1. Give it time, weapons will be found, but
2. even if they aren't, it doesn't matter -- didn't you see those mass graves and besides, we won!

Writing in the Washington Times, for example, Donald Lambro typifies this ratoinale when he writes, "I think we will find further evidence of weapons buried in the sands of Iraq. But the news media's obsession with such weapons overlooks one important and overriding reality: Most Americans think the quest for illegal weapons at this juncture is irrelevant."

But that kind of thinking misses the point. The point is, about going to war, Bush mislead the American people, and he mislead the world. And when much of the world questioned his action and march to war, he told them to get on board the war wagon or get out of the way. That we won, and that people backed the effort once the war began misses the point that Bush undermined our democracy by lying about our reasons for going to war. We were just lucky, our soldiers were just lucky, that the army we fought was demoralized, untrained, under-equipped, tactically uncoordinated. We're lucky there was no urban fighting, that worst fears of our war planners were not realized.

But what have we won? We haven't won the peace in Iraq. And we haven't moved quickly or competently enough to restore order and services. Our troops are being harrassed, and to protect themselves, they have to resort to more and more military police tactics -- incursions, roadblocks, searches and other actions that reek of occupation, not liberation. It's too bad we have no mechanisms and systems in place for rebuilding Iraq. It's too bad the rush to war left us with few allies to really help with the reconstruction. It would be nice, as frustrations grow, to have the U.N. on the ground, an international force of arms and resources to keep the peace and rebuild the country. But no. Bush didn't argue for saving Iraq, for rebuilding it. He argued that it was an immediate threat to the U.S. and that he would use his authority as Commander-in-Chief to protect our country from those WMD's getting into Al Qaeda hands no matter what the U.N. said. And so, he rushed us to war for a threat that wasn't rather than building a true international consensus and international support for what will really be the hard part -- peace and democracy in Iraq.

I think the precedent for this war was wrong and dishonest. I think Bush is corrupt and that he lied, and I don't think the end of Saddam's rule in anyway justified the means which brought it about.

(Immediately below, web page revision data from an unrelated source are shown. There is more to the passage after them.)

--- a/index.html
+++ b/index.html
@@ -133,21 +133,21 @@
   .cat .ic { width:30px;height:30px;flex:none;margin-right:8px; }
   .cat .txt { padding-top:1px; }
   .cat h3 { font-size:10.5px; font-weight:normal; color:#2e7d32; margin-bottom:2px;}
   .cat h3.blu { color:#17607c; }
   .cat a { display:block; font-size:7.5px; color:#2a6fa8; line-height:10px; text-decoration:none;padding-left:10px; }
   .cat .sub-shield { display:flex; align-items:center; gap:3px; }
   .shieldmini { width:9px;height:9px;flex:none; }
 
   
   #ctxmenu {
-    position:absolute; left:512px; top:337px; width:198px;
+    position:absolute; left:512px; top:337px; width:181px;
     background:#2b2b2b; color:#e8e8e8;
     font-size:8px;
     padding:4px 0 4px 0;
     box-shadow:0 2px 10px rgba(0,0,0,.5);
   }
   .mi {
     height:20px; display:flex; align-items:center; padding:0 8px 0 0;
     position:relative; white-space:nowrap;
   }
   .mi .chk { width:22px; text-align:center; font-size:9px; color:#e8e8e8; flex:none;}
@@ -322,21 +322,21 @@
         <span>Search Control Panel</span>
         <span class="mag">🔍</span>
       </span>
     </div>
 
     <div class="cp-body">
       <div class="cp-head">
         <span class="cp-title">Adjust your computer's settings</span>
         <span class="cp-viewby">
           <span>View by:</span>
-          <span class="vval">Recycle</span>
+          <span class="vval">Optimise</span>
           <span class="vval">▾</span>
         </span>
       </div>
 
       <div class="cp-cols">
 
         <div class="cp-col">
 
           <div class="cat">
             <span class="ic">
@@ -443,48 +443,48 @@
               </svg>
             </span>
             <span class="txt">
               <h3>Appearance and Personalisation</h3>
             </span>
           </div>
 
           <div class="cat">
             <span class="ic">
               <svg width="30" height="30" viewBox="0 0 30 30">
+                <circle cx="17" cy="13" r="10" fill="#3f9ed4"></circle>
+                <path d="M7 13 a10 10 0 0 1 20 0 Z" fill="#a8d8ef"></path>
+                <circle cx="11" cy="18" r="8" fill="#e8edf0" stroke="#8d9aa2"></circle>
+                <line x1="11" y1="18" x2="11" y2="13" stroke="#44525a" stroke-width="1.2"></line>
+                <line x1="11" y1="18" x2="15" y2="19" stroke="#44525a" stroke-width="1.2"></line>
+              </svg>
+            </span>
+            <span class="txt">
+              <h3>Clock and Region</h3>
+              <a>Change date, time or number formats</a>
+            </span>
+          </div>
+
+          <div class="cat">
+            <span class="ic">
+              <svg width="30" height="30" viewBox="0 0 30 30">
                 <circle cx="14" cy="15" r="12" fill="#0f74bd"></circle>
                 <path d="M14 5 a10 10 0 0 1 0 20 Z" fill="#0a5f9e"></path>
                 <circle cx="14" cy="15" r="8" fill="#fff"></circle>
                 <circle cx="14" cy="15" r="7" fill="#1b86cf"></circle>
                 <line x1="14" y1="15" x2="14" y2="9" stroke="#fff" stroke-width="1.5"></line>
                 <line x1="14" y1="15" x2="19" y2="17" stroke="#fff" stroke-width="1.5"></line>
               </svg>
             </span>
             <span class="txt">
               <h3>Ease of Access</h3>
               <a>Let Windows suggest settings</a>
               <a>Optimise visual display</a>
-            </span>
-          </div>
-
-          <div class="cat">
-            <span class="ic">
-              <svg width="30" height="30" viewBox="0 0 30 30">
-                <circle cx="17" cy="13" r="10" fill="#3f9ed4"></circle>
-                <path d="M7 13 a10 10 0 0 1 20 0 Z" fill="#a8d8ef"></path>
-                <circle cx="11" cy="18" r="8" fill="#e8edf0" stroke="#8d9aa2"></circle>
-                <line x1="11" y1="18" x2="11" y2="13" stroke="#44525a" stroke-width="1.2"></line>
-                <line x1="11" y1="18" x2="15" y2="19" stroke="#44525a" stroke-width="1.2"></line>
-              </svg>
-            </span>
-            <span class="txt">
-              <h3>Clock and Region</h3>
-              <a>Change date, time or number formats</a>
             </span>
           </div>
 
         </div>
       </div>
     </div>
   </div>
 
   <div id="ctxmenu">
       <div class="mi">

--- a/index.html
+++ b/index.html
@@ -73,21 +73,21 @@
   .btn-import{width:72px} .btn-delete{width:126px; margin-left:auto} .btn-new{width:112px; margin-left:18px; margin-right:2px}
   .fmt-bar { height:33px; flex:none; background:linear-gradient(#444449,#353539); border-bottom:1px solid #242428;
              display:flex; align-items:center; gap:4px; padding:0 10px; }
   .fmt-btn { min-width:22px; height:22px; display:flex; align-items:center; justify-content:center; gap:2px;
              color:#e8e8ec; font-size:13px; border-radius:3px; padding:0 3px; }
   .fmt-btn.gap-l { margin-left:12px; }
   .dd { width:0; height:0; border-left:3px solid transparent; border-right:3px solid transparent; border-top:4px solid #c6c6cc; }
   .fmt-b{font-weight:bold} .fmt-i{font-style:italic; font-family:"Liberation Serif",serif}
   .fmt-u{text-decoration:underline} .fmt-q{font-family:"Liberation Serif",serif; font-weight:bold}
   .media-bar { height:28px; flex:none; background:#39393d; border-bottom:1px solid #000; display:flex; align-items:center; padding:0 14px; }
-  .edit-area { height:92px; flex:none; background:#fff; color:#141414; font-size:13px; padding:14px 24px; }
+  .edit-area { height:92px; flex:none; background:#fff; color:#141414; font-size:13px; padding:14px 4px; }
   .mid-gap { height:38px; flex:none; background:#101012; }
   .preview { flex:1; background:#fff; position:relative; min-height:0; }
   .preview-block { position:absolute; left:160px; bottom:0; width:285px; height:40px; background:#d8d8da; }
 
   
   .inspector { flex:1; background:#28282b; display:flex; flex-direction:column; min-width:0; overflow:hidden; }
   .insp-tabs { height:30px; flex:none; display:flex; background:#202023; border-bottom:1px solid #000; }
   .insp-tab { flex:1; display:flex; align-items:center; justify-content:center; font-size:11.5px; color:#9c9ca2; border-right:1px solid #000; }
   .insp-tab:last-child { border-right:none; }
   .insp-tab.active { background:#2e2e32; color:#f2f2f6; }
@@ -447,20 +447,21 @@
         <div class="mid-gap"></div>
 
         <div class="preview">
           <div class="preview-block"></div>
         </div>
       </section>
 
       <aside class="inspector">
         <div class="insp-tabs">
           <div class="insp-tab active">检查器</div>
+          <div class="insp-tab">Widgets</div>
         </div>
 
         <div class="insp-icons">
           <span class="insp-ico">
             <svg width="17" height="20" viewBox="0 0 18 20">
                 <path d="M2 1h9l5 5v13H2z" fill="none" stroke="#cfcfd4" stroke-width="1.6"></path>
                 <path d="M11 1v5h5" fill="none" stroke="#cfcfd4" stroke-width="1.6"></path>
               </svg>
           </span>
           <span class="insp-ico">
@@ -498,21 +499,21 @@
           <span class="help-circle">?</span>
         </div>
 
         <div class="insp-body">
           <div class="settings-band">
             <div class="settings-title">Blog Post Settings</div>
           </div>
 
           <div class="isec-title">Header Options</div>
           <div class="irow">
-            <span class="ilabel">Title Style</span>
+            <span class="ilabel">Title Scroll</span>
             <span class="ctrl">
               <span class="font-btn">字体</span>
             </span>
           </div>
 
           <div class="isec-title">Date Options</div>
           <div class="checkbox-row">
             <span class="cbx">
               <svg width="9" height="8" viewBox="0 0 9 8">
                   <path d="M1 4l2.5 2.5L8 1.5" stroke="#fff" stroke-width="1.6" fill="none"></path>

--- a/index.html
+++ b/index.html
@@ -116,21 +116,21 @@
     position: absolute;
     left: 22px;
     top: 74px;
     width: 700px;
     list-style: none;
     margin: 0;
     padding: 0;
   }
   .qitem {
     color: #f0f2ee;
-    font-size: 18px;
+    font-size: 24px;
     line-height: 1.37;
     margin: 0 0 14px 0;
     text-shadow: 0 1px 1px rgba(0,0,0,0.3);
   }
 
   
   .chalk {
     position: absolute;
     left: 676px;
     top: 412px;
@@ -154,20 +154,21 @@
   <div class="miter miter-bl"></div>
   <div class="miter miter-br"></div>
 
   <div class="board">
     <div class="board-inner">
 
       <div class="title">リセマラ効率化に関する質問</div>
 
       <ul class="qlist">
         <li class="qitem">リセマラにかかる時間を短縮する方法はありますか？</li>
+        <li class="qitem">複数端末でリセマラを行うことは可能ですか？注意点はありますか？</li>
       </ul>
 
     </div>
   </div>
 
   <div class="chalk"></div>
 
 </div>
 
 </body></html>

But I'm glad, for the Iraqi people, that he's out.

And I sincerely hope that their country is rebuilt, that it's a democracy where they can determine their own course, that they aren't robbed of their natural resources. The only way to salvage any of this fiasco -- the culmination of decades of disastrous American foreign policy in the region (Remember, at the height of his killing spree, in the 80's, Saddam was our friend; Dick Cheney visited him.) -- is for us to now make sure that we establish a democracy in Iraq. I hope we do this.

But I don't think Bush really cares. Not if the paltry support we've given Afghanistan is any indication.

So I won't be surprised if we pull up stakes in Iraq and on Iraq after Halliburton cashes it check. I hope I'm wrong. But Bush's credibility leaves me with little hope.
 
Monday, June 09, 2003
 
New Blog: Teaching Writing in an Online World
I began a new blog, Teaching Writing in an Online World that I started a few days ago as a way to experiment with using a blog in TechNotes. TechNotes is a newsletter with tips on teaching writing, focusing mostly on technology.

I first created TWOW because this blog, Odds and Ends, has drifted into being a place for me just to post short essays on, well, odds and ends. TWOW will be predominately about issues that in some way connect teaching writing in a time when networked computers are increasingly the default writing technology.
 
This Blog started in one direction, as something called "Everything's a Blogument," a pun on an argument textbook my company publishes called Everything's an Argument, but my habit with this blog isn't really about blogs and how they interconnect. Instead, it's become a place to drop thoughts and short essays. Thus the title change.